Tout d’abord, pour déclarer l'une des associations irrecevable en sa constitution de partie civile pour les faits de violation de sépultures en raison de la race, l'ethnie, la nation ou la religion, l'arrêt d’appel considère que ce délit n'est pas inclus parmi les infractions pour lesquelles l'article 2-1 du code de procédure pénale permet aux associations ayant pour objet la lutte contre le racisme ou l'assistance aux victimes de discrimination d'exercer les droits reconnus à la partie civile. Sur ce point précis, le pourvoi contre l’arrêt d’appel est rejeté. Pour rappel, cet article prévoit, en son premier alinéa, que « toute association régulièrement déclarée depuis au moins cinq ans à la date des faits, se proposant par ses statuts de combattre le racisme ou d'assister les victimes de discrimination fondée sur leur origine nationale, ethnique, raciale ou religieuse, peut exercer les droits reconnus à la partie civile en ce qui concerne [...] les atteintes volontaires à la vie et à l'intégrité de la personne, les menaces, les vols, les extorsions et les destructions, dégradations et détériorations qui ont été commis au préjudice d'une personne à raison de son origine nationale, de son appartenance ou de sa non-appartenance, vraie ou supposée, à une ethnie, une race ou une religion déterminée ». Pour la chambre criminelle de la Cour de cassation, la cour d'appel « a justifié sa décision, dès lors que le délit de violation de sépultures, qui appartient à la catégorie des atteintes à la dignité de la personne, ne relève ni de la catégorie des atteintes à la vie ou à l'intégrité de la personne, ni d'aucune des autres infractions limitativement énumérées par le texte précité ». La solution, parfaitement orthodoxe, est conforme à sa jurisprudence. Elle a, à cet égard, déjà jugé que l'exercice de l'action civile devant les tribunaux de répression est un droit exceptionnel qui, en raison de sa nature, doit être strictement renfermé dans les limites fixées par le code de procédure pénale et que la constitution de partie civile des associations de lutte contre le racisme n’est recevable que dans les cas limitativement prévus par l’article 2-1.

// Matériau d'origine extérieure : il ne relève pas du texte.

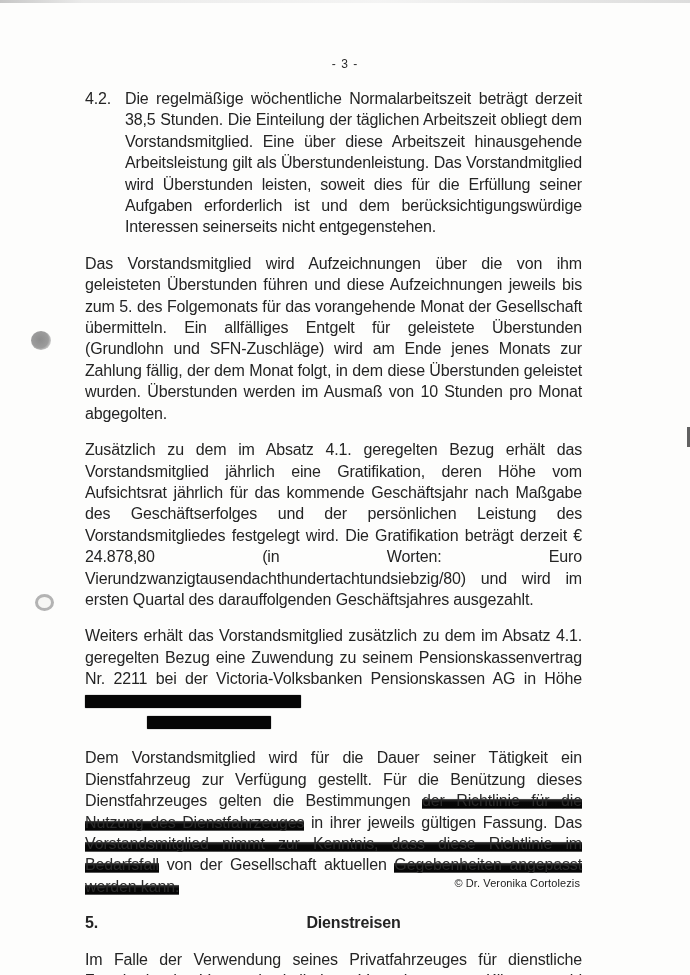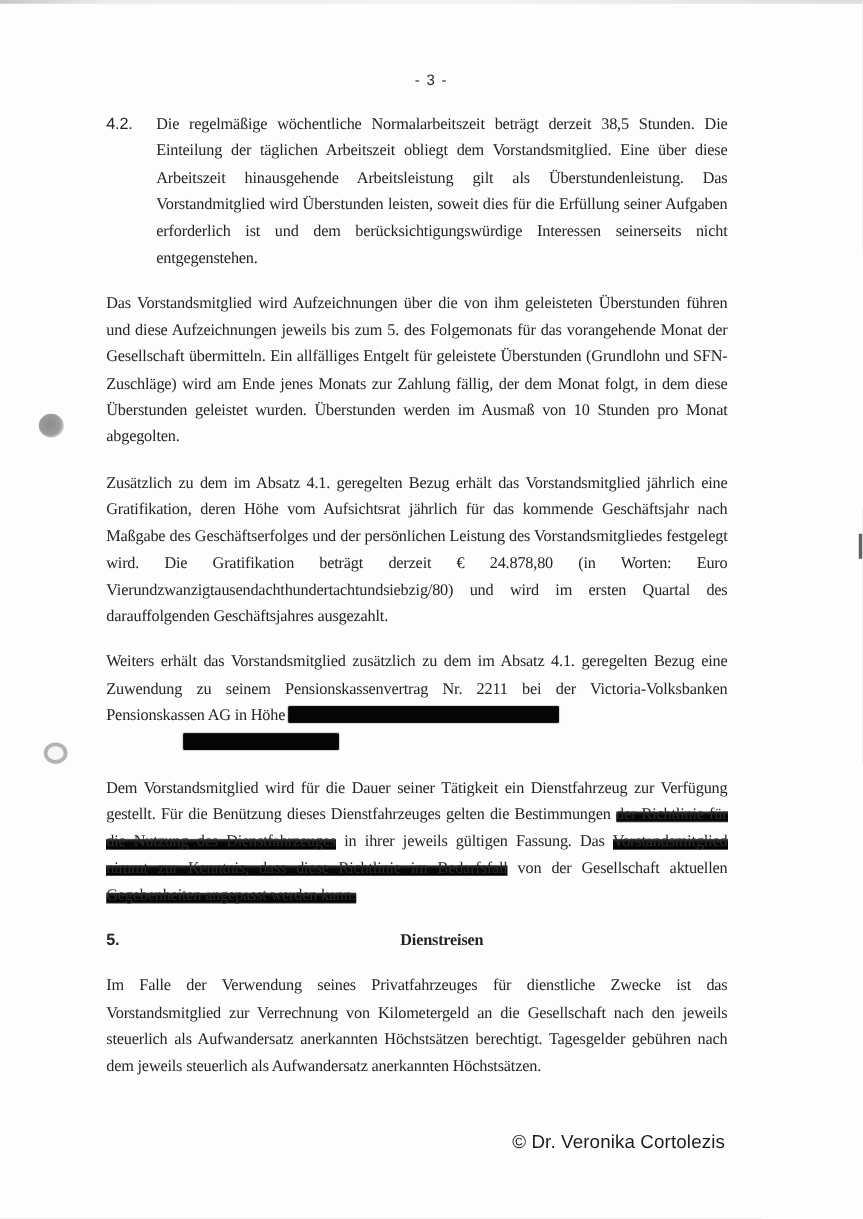--- a/index.html
+++ b/index.html
@@ -45,7 +45,7 @@
   .section {
     display: flex;
     margin-bottom: 15px;
-    font-size: 13px;
+    font-size: 16px;
     line-height: 21.4px;
     letter-spacing: -0.15px;
     color: #242424;

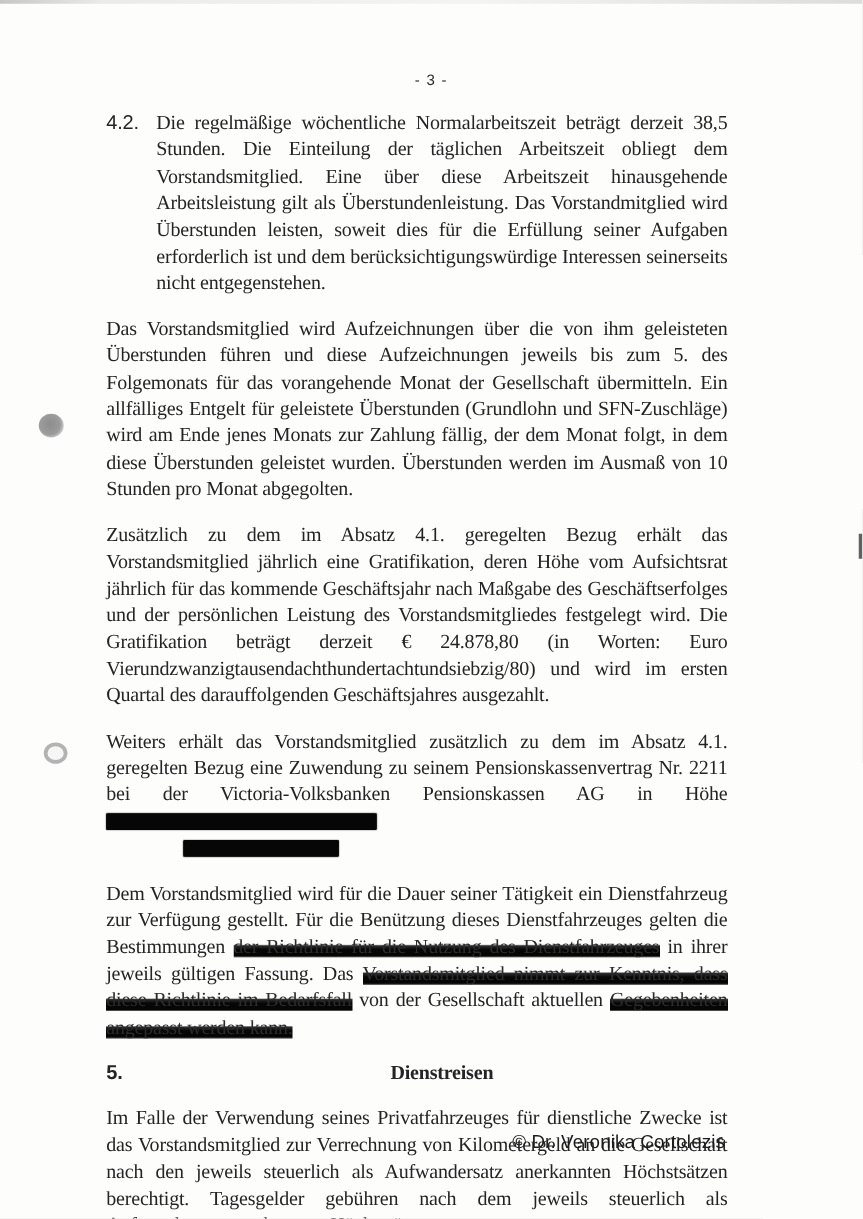--- a/index.html
+++ b/index.html
@@ -60,7 +60,6 @@
     flex: 1;
     text-align: justify;
     text-justify: inter-word;
-    font-family: Liberation Serif, serif;
   }
 
   .section.heading { margin-top: 10px; font-weight: bold; }

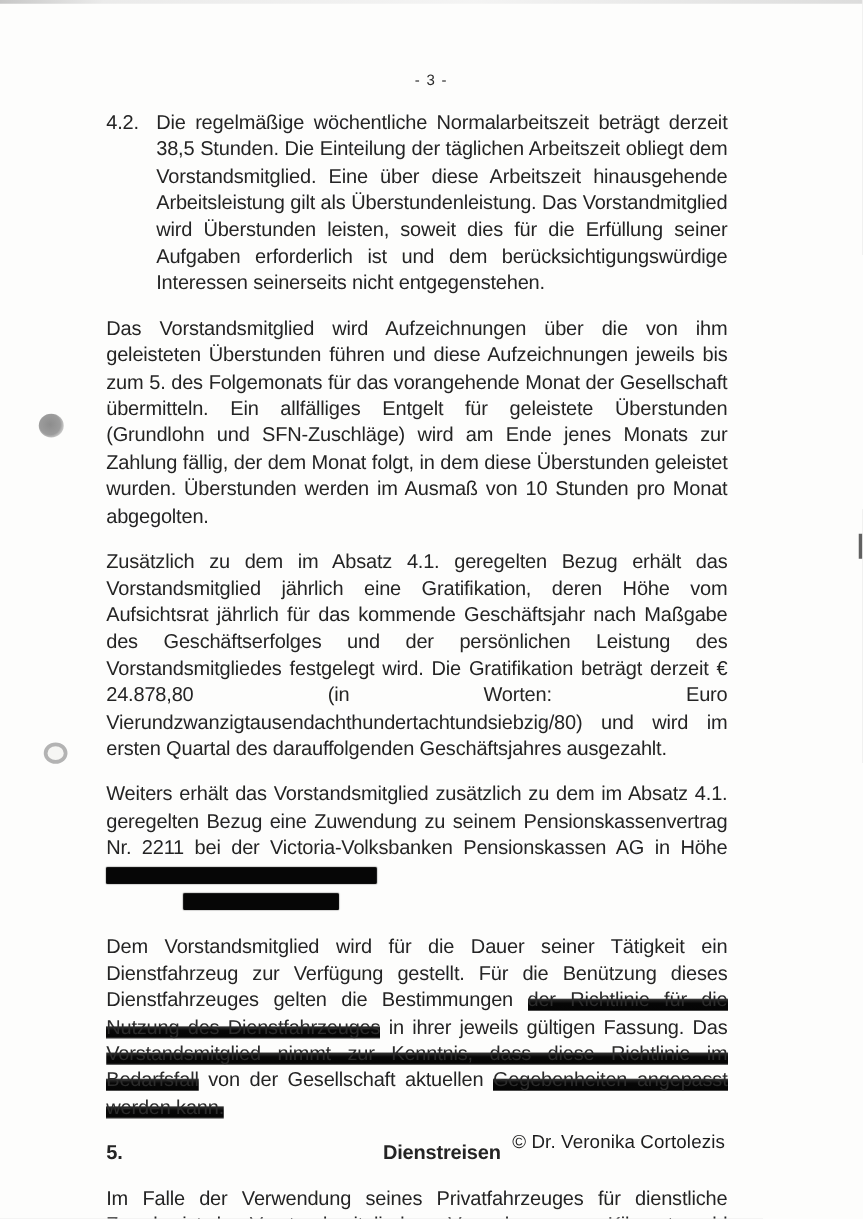--- a/index.html
+++ b/index.html
@@ -88,10 +88,9 @@
     position: absolute;
     top: 877px;
     right: 110px;
-    font-size: 15px;
+    font-size: 11px;
     letter-spacing: 0.1px;
     color: #1c1c1c;
-    margin-top: 28px;
   }
 
   .punch-hole {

Crim. 22 déc. 1975, n° 74-92.080

Circonstances aggravantes

Ensuite, c’est sur le second grief que la cassation intervient. Pour déclarer l'association irrecevable en sa constitution de partie civile pour les faits de dégradations aggravées dont les prévenus ont été déclarés coupables, l'arrêt d’appel avait énoncé que ces faits, pour lesquels la circonstance aggravante de commission à raison de l'appartenance de la victime à une ethnie, race ou religion déterminée n'a pas été relevée, n'entrent pas dans le champ de l'article 2-1 du code de procédure pénale. Or, pour la Cour de cassation, l’application de cet article n'est pas subordonnée à la caractérisation d'une circonstance aggravante déterminée.